Mon, 05 May, 2025 — Sat, 10 May, 2025
Directed by Ben Standish
A pulsating and anarchic storytelling rollercoaster that questions history, mocks the elite and speaks truth to power.
A penniless travelling performer bursts into the theatre, pursued by the authorities. Whilst the threat of arrest remains close, he can’t help but hijack the stage and tell folk tales lampooning the elite…and maybe earn a quid or two doing it.
Subversive and satirical, Mistero Buffo is an infamous play by Nobel Prize-winning writer Dario Fo, and his actress-wife Franca Rame, that the Vatican described as “blasphemous”.
This new Scots version, translated by Joseph Farrell, is the play’s first Scottish production since being performed by Robbie Coltrane over 30 years ago.
Co-presented with Ayr Gaiety, in association with the Italian Cultural Institute of Edinburgh. Supported by the Andrew Tannahill Fund.
Dario Fo, an Italian actor-author, can claim to be one of the most frequently performed living playwright in the world. Born on Lake Maggiore in northern Italy in 1926, he made his debut in theatre in 1952 and has been writing, performing and painting until 15 days before his passing, on October 16th, 2016. His work has gone through various phases, always in company with his actress wife Franca Rame. His stage career began with political cabaret, moved on to one-act farces, and then to satirical comedies in his so-called ‘bourgeois phase’ in the early 1960s when he became a celebrated figure on TV and in Italy’s major theatres. In 1968, he broke with conventional theatre to set up a co operative dedicated to producing politically committed work in what were then known as ‘alternative venues’. His best known work, including Accidental Death of an Anarchist, Mistero Buffo and Trumpets and Raspberries, date from this period. He was awarded the Nobel Prize for Literature in 1997, and the official citation the Swedish Royal Academy stated that he had ‘emulated the jesters of the Middle Ages in scourging authority and upholding the dignity of the downtrodden.’

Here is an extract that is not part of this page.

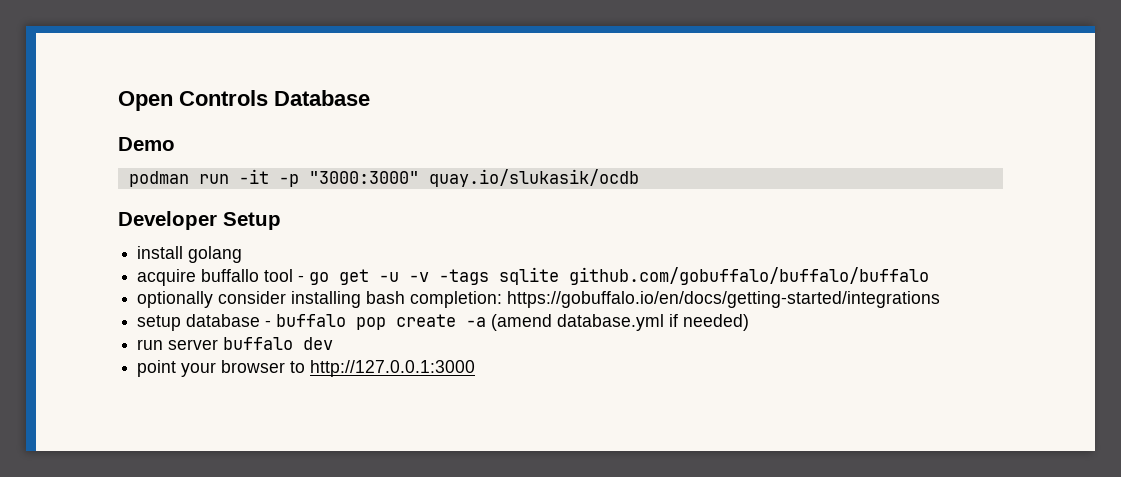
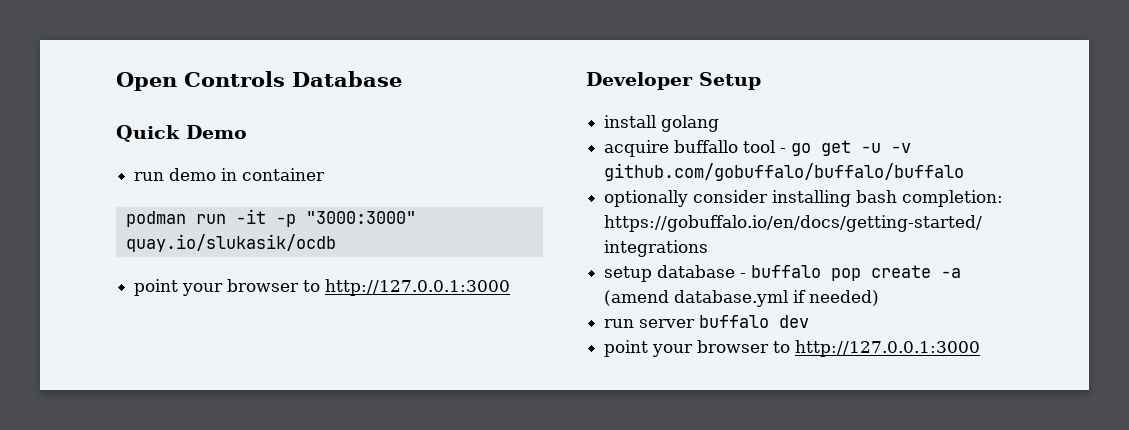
(370, 98) none -> [116,125,180,142] Quick
(175, 144) none -> [134,168,326,181] // run demo in container
(639, 178) none -> [134,279,511,296] // point your browser to http://127.0.0.1:3000
[439,267,560,285] -tags sqlite -> (912, 148) none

Ben Standish is a director and actor based in Glasgow. Originally studying French and Chinese, he then worked as an arts journalist before training at the Royal Conservatoire of Scotland. Credits as a director include Beyond Krapp (Pleasance), 27 (C Venues), A Thousand Sons (Camden People’s Theatre), A Christmas Carol (Shenzhen Poly), Class Act (Traverse), Lost Property (Glastonbury Festival), Timon/Titus (Nottingham New Theatre). Credits as associate/assistant director include Love Beyond (Vanishing Point/Raw Material), Jack & The Beanstalk (Beacon Arts Centre), A Very Expensive Poison (RCS), Jinnistan, Inheritance (A Play, A Pie and A Pint), In The Weeds (An Tobar & Mull Theatre), La Performance (Tron Theatre), Hope River Girls (Groupwork). Ben is a facilitator for the Traverse’s Class Act programme, an associate artist of the National Youth Theatre, and is currently leading a verbatim theatre project called Empty Chair. He is also a member of Compass Collective, running creative projects with refugees and people seeking asylum across the UK.
Joseph Farrell was Professor of Italian in the University of Strathclyde. He has also been theatre reviewer, translator of film scripts, novels and plays, including several by Dario Fo, most recently Low Pay? Don’t Pay which did a tour of venues around Glasgow in an adaptation by Johnny McKnight. He is author of several books including a biography of Dario Fo and Franca Rame as well as the biographical study, Robert Louis Stevenson in Samoa.